I have just submitted an enhancement to Mayan-EDMS that not only allows you
to validate data, but to normalize data before storage. I think this is
EXACTLY what you were asking for. I have attached a description of the
change.
On Thursday, May 15, 2014 6:06:09 AM UTC-4, Mathias Behrle wrote:
>
> * Jason Heeris: " [Mayan EDMS: 692] Is there a way to enforce metadata
> structure for eg. dates?" (Thu, 15 May 2014 01:30:11 -0700 (PDT)):
>
> Hi Jason,
>
> > I've just installed Mayan EDMS 0.13 (using the VirtualBox .ova file),
> and
> > have been playing around with it a bit.
> >
> > I'm wondering whether I can enforce a particular structure for metadata
> > when it's entered. For example, one important piece of metadata is the
> date
> > a document was received (note that this is almost certainly different to
> > the date it is uploaded). At some point I will probably want to filter
> my
> > documents based on this information (I don't know if that's possible
> with
> > Mayan, but I'm hoping so).
> >
> > But it's possible I could enter "2014-01-01" for one document, and then
> a
> > few weeks later forget what format I used last time and enter "2/1/2014"

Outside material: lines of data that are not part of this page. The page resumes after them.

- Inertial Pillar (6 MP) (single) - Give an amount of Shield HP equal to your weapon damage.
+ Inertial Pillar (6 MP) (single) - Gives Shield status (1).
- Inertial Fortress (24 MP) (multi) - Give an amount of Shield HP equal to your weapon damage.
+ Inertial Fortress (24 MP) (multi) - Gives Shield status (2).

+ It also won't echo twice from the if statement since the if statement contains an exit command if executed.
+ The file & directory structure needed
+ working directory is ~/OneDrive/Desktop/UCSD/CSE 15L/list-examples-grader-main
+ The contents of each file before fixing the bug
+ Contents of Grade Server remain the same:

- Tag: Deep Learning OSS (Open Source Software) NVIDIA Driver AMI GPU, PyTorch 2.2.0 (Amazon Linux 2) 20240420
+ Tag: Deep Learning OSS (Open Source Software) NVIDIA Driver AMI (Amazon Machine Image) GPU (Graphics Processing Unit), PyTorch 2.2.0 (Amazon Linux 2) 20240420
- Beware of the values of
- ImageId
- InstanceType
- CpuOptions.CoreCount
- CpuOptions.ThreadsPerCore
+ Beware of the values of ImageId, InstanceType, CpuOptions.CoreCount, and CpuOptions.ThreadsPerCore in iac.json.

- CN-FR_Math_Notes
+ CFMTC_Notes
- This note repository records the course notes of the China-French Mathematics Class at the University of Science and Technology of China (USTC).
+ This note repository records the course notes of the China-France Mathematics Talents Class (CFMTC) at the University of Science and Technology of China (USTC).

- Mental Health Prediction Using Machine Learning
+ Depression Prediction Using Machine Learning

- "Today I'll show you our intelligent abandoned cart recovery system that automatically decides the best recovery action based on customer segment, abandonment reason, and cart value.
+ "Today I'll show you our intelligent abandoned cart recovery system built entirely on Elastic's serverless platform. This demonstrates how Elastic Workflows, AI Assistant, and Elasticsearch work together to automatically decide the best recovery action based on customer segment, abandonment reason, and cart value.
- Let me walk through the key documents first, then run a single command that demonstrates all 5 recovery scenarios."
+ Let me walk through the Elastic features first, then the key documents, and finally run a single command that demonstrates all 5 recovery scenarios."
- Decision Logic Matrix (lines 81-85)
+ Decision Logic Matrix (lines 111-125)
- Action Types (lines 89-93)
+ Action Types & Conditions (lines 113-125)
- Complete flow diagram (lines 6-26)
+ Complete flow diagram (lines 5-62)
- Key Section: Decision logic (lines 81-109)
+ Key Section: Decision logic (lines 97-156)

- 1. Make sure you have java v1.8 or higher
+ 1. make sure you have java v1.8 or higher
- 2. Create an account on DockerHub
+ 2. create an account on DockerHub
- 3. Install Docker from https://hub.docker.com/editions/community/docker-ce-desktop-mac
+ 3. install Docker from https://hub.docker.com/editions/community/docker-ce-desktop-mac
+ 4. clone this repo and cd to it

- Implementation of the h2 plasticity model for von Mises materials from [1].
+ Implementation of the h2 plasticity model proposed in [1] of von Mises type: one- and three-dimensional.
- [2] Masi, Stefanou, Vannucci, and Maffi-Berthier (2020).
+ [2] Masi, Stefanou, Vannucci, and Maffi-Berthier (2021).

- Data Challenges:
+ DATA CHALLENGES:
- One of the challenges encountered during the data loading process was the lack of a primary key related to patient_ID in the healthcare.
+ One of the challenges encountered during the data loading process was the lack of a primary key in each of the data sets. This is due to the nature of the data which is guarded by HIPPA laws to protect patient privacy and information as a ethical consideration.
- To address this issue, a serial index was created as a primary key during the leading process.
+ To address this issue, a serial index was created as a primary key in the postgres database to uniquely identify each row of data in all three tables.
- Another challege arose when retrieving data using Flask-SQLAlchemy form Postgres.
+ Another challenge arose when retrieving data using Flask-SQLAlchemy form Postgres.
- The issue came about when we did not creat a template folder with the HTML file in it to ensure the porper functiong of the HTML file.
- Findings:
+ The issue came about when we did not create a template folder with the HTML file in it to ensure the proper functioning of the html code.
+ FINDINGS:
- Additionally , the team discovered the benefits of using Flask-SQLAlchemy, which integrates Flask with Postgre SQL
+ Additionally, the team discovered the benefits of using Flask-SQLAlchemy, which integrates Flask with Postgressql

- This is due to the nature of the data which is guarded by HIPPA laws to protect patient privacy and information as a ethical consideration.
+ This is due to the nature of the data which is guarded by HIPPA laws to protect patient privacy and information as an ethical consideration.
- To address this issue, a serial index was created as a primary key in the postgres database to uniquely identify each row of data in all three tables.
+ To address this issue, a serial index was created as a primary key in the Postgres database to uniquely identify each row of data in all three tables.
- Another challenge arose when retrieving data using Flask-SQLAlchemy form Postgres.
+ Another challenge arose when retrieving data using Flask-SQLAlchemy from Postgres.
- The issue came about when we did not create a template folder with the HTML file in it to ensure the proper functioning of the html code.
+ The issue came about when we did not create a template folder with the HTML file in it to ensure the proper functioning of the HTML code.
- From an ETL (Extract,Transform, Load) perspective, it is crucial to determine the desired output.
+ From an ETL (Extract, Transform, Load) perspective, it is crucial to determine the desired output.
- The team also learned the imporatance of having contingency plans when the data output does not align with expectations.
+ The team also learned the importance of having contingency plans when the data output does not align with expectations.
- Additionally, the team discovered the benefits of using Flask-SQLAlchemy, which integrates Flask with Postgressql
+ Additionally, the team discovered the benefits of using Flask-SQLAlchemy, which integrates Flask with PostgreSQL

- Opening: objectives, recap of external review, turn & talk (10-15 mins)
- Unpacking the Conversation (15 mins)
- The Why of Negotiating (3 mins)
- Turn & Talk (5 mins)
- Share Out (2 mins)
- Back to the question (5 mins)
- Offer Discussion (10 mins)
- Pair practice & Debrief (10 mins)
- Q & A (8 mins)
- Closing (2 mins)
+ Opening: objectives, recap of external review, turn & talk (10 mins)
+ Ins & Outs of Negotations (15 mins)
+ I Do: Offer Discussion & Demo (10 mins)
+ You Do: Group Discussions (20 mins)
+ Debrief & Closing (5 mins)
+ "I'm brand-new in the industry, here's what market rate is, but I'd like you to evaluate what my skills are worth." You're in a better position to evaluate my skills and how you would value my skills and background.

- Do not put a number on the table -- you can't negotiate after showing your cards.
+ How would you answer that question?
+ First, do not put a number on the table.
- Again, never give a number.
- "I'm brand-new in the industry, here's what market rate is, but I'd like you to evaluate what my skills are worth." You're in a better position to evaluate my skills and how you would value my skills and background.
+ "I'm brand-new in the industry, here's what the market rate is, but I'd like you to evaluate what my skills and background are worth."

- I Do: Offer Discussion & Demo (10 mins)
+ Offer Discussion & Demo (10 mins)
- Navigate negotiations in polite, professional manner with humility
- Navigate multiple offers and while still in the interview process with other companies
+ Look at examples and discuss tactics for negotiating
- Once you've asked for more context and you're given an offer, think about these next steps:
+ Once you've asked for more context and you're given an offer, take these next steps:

> > for another, and so on. This seems like the sort of mistake that
> structured
> > metadata is good at preventing. Another example might be currency
> metadata
> > ("$40" vs "10.15" vs "50c").
> >
> > Is this something I can do easily with Mayan?
>
> AFAIK there is no input validation for metadata until now. The only
> procedure I
> can recommend so far is to put current_date() in the standard field of the
> metadata type to show the correct input format.
>
> Cheers,
> Mathias
>
>
> --
>
> Mathias Behrle
> PGP/GnuPG key availabable from any keyserver, ID: 0x8405BBF6
>
--
---
You received this message because you are subscribed to the Google Groups
"Mayan EDMS" group.
To unsubscribe from this group and stop receiving emails from it, send an email
to [email protected].
For more options, visit https://groups.google.com/d/optout.
Adds ability to validate and normalize metadata.
I felt that it would be very handy to be able to validate
user-supplied metadata. It occurred to me that if a metadata
type had an explicit list of options, it would need no validation.
Therefore, the "lookup" field of a metadata type could be overloaded
to provide EITHER a list of items that could be selected by the user
OR a function to provide data validation. The system, therefore,
would need to be able to discriminate between a lookup function
and a validation function.
To this end, I created a global variable
('METADATA_AVAILABLE_VALIDATORS') to contain a dictionary of
available validation functions. If the name specified in
'metadata_type.lookup' is present in METADATA_AVAILABLE_VALIDATORS,
the system treats the function as a validator. Otherwise, the
function is treated as a generator of an iterable value providing
the choices for the user.
Django contains a pre-existing mechanism to support field
validation. A validator has a single argument (the data to
be validated). If the argument to the validator is valid,
the validator simply returns. If there is a problem with
the data, the validator raises a 'ValidationError' exception
and passes an error message which is then displayed by Django
as a mouseover tip in the browser. Validators to be used
with Mayan-EDMS may follow this convention (i.e., take a
single argument and raise an exception if the validation
fails). The validators in Mayan-EDMS, however, may actually
do more!
If a validator function RETURNS a value, that value is used
in place of the original data. This allows the validator to
make data conform to a valid value or to "normalize" a value
before it is stored in the database. This allows for more
uniform metadata and improves the ability to index on the
metadata values. Lets take at a look at an example of this
functionality.
Assume that a document requires a date (perhaps, an
"original posting date"). We can have a 'metadata_type" of
"original_posting_date", and we can create a validator with
the name "is_valid_posting_date". The validator function
(which is placed in a module read by the settings routine),
contains the function:
def is_valid_posting_date(value):
from dateutil import parser
import datetime
from django.core.exceptions import ValidationError
try:
dt = parser.parse(value)
except ValueError:
raise ValidationError('Invalid date')
return dt.date().isoformat()
This is placed in a dictionary in the user's
settings file, thus:
import my_settings
METADATA_AVAILABLE_VALIDATORS = {
'is_valid_posting_date':my_settings.is_valid_posting_date }
The user creates a metadata type called "original_posting_date"
with a label of "Original Posting Date" and a 'lookup' value
of "is_valid_posting_date". When the metadata form is filled
in and submitted, the date value is validated by our validator.
Since the python 'parser' function accepts many kinds of input,
the user can enter (for example) '9/1/2014', '2014/10/2',
or even 'Feb 4, 2001'. If the user enters something that
does not (as far as python is concerned) represent a valid date,
the system will raise a "ValidationError" and the form will
be re-displayed with an appropriate error message. If, however,
the data is valid, the valid of the field (and, hence, stored
in the database) will be "normalized" to ISO format YYYY-MM-DD.
This allows consistent lookup and indexing regardless of the
users particular idiosyncracies.